- **RECORDS SUPPLIED**:
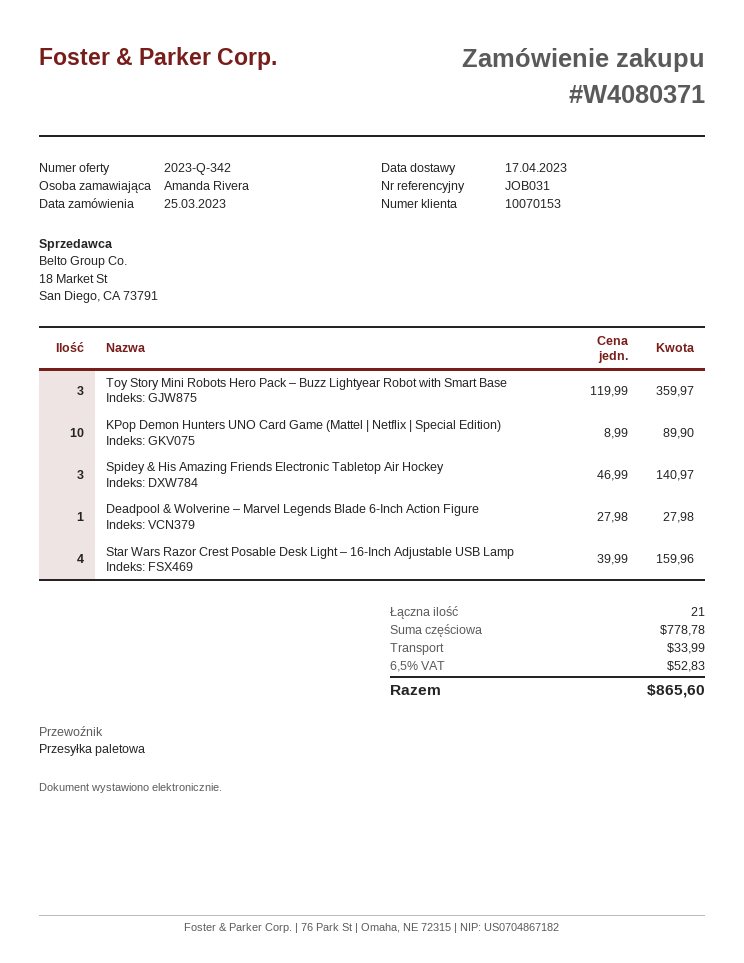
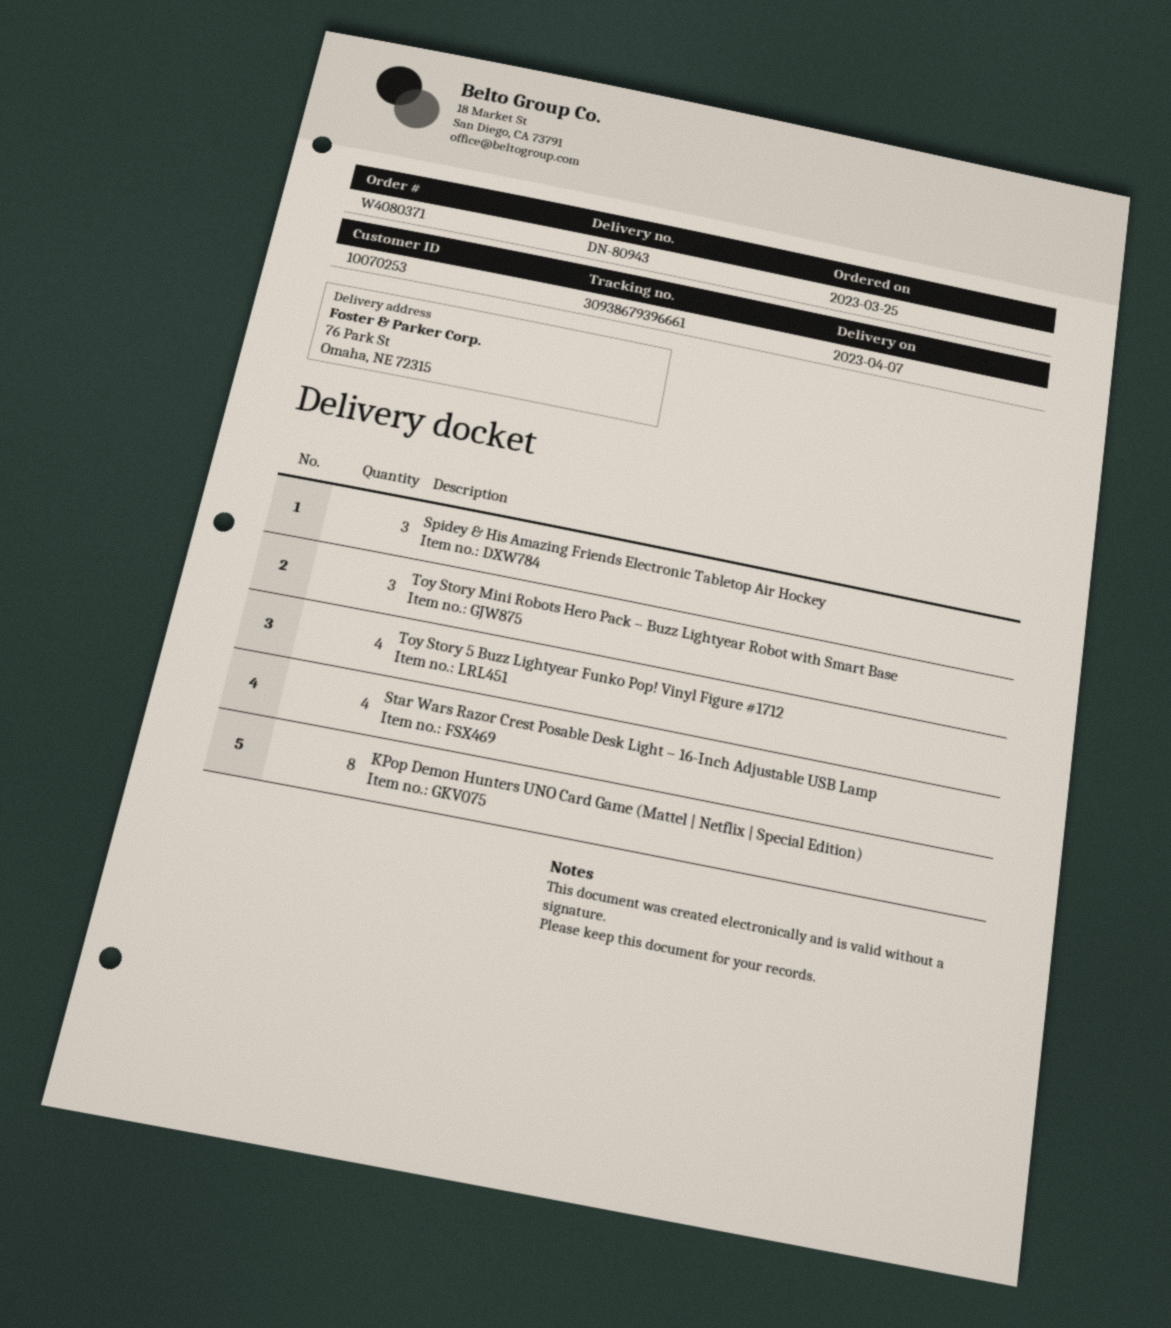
delivery date: 2023-04-17 -> 2023-04-07
customer number: 10070153 -> 10070253
KPop Demon Hunters UNO Card Game (Mattel | Netflix | Special Edition): 10 -> 8
Deadpool & Wolverine – Marvel Legends Blade 6‑Inch Action Figure: 1 -> none
Toy Story 5 Buzz Lightyear Funko Pop! Vinyl Figure #1712: none -> 4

- **DESCRIPTION OF THE TASK**: Within the data above, determine the number of lines that contain the word "Figure"; write only that number.

- **OUTPUT OF THE EXERCISE**: 2